Putting Digital Voice Assistants to the Test

While voice assistants have become a great convenience, they are not without privacy concerns.

It seems that once every week or two one of ours “hears” its wake phrase incorrectly. Sometimes it happens with TV or a movie playing, other times it happens when there’s no one talking at all.

False Trigger Study

Good news, though. It looks like there’s a study underway to find out what phrases trigger these devices on accident. This study is a joint effort by researchers from Ruhr-Universität Bochum (RUB) and the Bochum Max Planck Institute (MPI) for Cyber Security and Privacy.

The full results of the study aren’t yet out, but they do have some preliminary findings. On their GitHub page you can see the three major devices fail on a variety of trigger words. You can also read about their methodology and some of the most common phrases that misfired on devices.

Their preliminary findings are not great. Especially if you’re paranoid about these voice assistants over-listening:

Our setup was able to identify more than 1,000 sequences that incorrectly trigger smart speakers. For example, we found that depending on the pronunciation, «Alexa» reacts to the words “unacceptable” and “election,” while «Google» often triggers to “OK, cool.” «Siri» can be fooled by “a city,” «Cortana» by “Montana,” «Computer» by “Peter,” «Amazon» by “and the zone,” and «Echo» by “tobacco.”

Always (Over)Listening

Another interesting fact that I picked up from this study. All of these devices have a 2-step process before activation.

In the first step, each device has onboard algorithms designed to detect possible wake words. This is the part of the process that is “always-listening” (but not recording). It’s important to know that these algorithms are more forgiving – they will trigger on lots of sound-alike words. From a usability perspective, this makes sense – a device that triggers too often is better than a device that doesn’t trigger when asked.

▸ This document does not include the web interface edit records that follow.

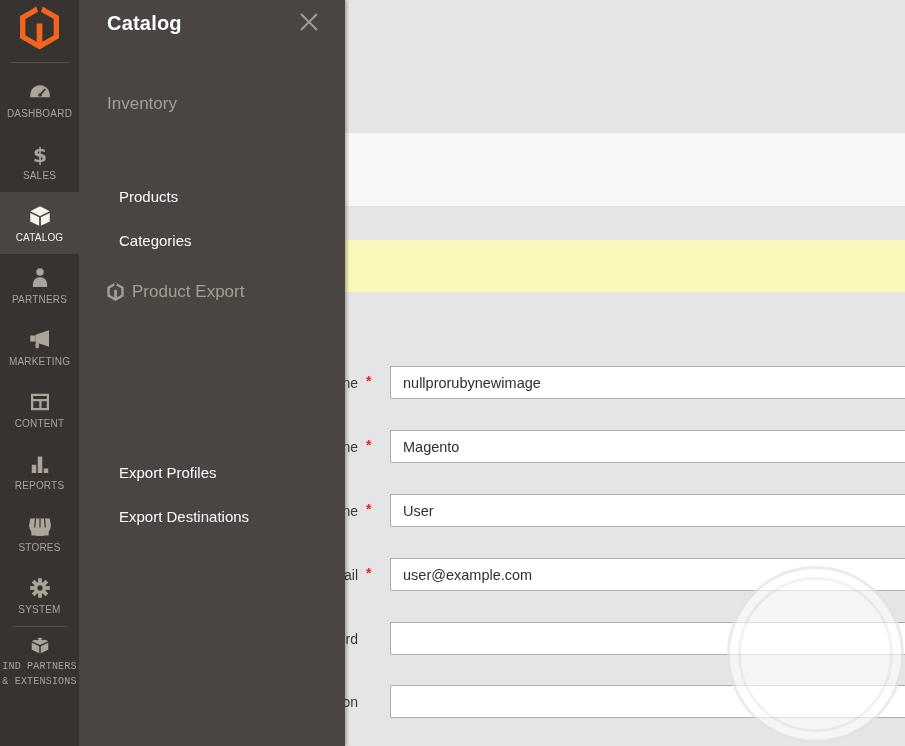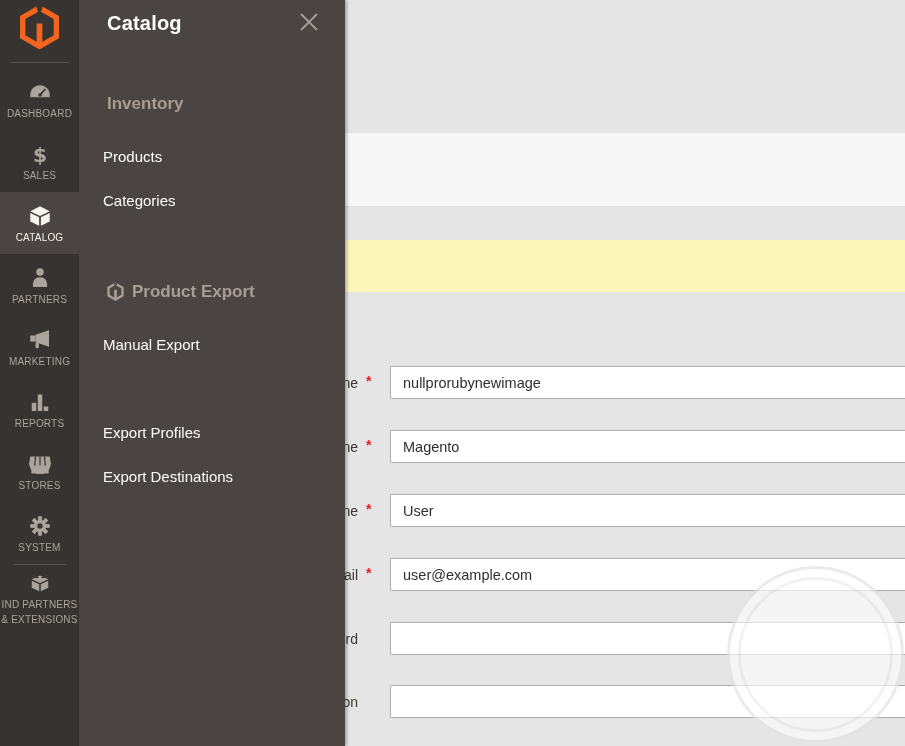--- a/index.html
+++ b/index.html
@@ -54,26 +54,26 @@
   }
   .fly-title {
     position:absolute; left:28px; top:12px;
     font-size:20px; font-weight:bold; color:#ffffff; letter-spacing:0.2px;
   }
   .fly-close {
     position:absolute; right:24px; top:10px; width:24px; height:24px;
     cursor:pointer; display:flex; align-items:center; justify-content:center;
   }
   .fly-section-title {
-    position:absolute; left:28px; font-size:17px; font-weight:700;
+    position:absolute; left:28px; font-size:17px; font-weight:400;
     color:#a79d95; display:flex; align-items:center; gap:8px;
   }
   .fly-item {
-    position:absolute; left:24px; width:215px;
-    font-size:15px; color:#fcfcfc; cursor:pointer;
+    position:absolute; left:40px; width:215px;
+    font-size:15px; color:#fcfcfc; cursor:pointer;margin-top:40px;
   }
 
   
   #sidebar {
     position:absolute; left:0; top:0; bottom:0; width:79px;
     background:#373330; z-index:11; overflow:hidden;
   }
   .logo-wrap { position:absolute; top:4px; left:0; width:79px; text-align:center; cursor:pointer; }
   .side-divider-1 { position:absolute; top:62px; left:10px; width:59px; border-top:1px solid #55504b; }
   #side-nav { position:absolute; top:68px; left:0; width:79px; }
@@ -83,21 +83,21 @@
     cursor:pointer; overflow:hidden;
   }
   .s-item .s-label {
     font-size:10px; color:#a9a39c; letter-spacing:0.2px; white-space:nowrap;
     line-height:11px; text-align:center;
   }
   .s-item.active { background:#4a4542; }
   .s-item.active .s-label { color:#f7f3eb; }
   .s-icon { height:24px; display:flex; align-items:center; justify-content:center; }
   .side-divider-2 { width:52px; border-top:1px solid #55504b; margin:0 auto; }
-  .s-item.partners { height:66px; }
+  .s-item.partners { height:66px;font-family:Liberation Mono, monospace; }
 </style>
 </head>
 <body>
 
 <div id="content">
 
   <div class="grey-bar"></div>
   <div class="yellow-banner"></div>
 
   <div class="form-row" style="top:366px">
@@ -155,21 +155,20 @@
 
   <div class="fly-section-title" style="top:282px">
     <svg width="17" height="20" viewBox="0 0 100 116">
       <path fill="none" stroke="#a79d95" stroke-width="14" d="M50 9 91 32.5 V79.5 L50 103 9 79.5 V32.5 Z"></path>
       <rect x="42" y="45" width="16" height="58" fill="#a79d95"></rect>
       <polygon points="50,0 60,6 50,32 40,6" fill="#4a4542"></polygon>
     </svg>
     <span>Product Export</span>
   </div>
 
-  <div class="fly-item" style="top:336px">Manual Export</div>
   <div class="fly-item" style="top:424px">Export Profiles</div>
   <div class="fly-item" style="top:468px">Export Destinations</div>
 </div>
 
 <div id="sidebar">
 
   <div class="logo-wrap">
     <svg width="41" height="48" viewBox="0 0 100 116">
       <path fill="none" stroke="#f3641e" stroke-width="13" d="M50 9 91 32.5 V79.5 L50 103 9 79.5 V32.5 Z"></path>
       <rect x="43" y="47" width="14" height="56" fill="#f3641e"></rect>
@@ -225,20 +224,28 @@
       <span class="s-icon">
         <svg width="24" height="24" viewBox="0 0 32 32">
           <polygon points="28,3 28,25 10,19 10,9" fill="#aba49c"></polygon>
           <rect x="3" y="10" width="7" height="8" fill="#aba49c"></rect>
           <rect x="10" y="19" width="4.5" height="8" rx="2" fill="#aba49c"></rect>
         </svg>
       </span>
       <span class="s-label">MARKETING</span>
     </div>
 
+    <div class="s-item">
+      <span class="s-icon">
+        <svg width="24" height="24" viewBox="0 0 32 32">
+          <path fill-rule="evenodd" fill="#aba49c" d="M4 5h24v22H4V5zm3 3v4h18V8H7zm0 7v9h8v-9H7zm11 0v9h7v-9h-7z"></path>
+        </svg>
+      </span>
+      <span class="s-label">CONTENT</span>
+    </div>
 
     <div class="s-item">
       <span class="s-icon">
         <svg width="24" height="24" viewBox="0 0 32 32">
           <rect x="5" y="17" width="6" height="11" fill="#aba49c"></rect>
           <rect x="13" y="6" width="6" height="22" fill="#aba49c"></rect>
           <rect x="21" y="22" width="6" height="6" fill="#aba49c"></rect>
         </svg>
       </span>
       <span class="s-label">REPORTS</span>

When the device thinks it’s heard a wake word, it forwards a short audio clip to cloud servers for more detailed analysis. If the cloud servers confirm that a wake word was said, then the voice assistant sends additional audio to the cloud server. This second audio clip (hopefully) contains the voice commands from the user. If the device triggered accidentally, though, these two clips could contain almost anything.

The analysis done by these researchers shows that while this 2-step process does reduce the number of false positives, many times non-wake words make it past both checks. This means that there can be a lot of unintentional audio sent out without a person being aware of it.

No Solution, But Awareness

One thing that I’ve done with all of my voice assistants is set them to have an audible “beep” when they hear their wake word. This doesn’t make them any less likely to activate unnecessarily, but it does make you aware when they are recording.

Good news if you’re the paranoid type – you’re not wrong, someone really is listening!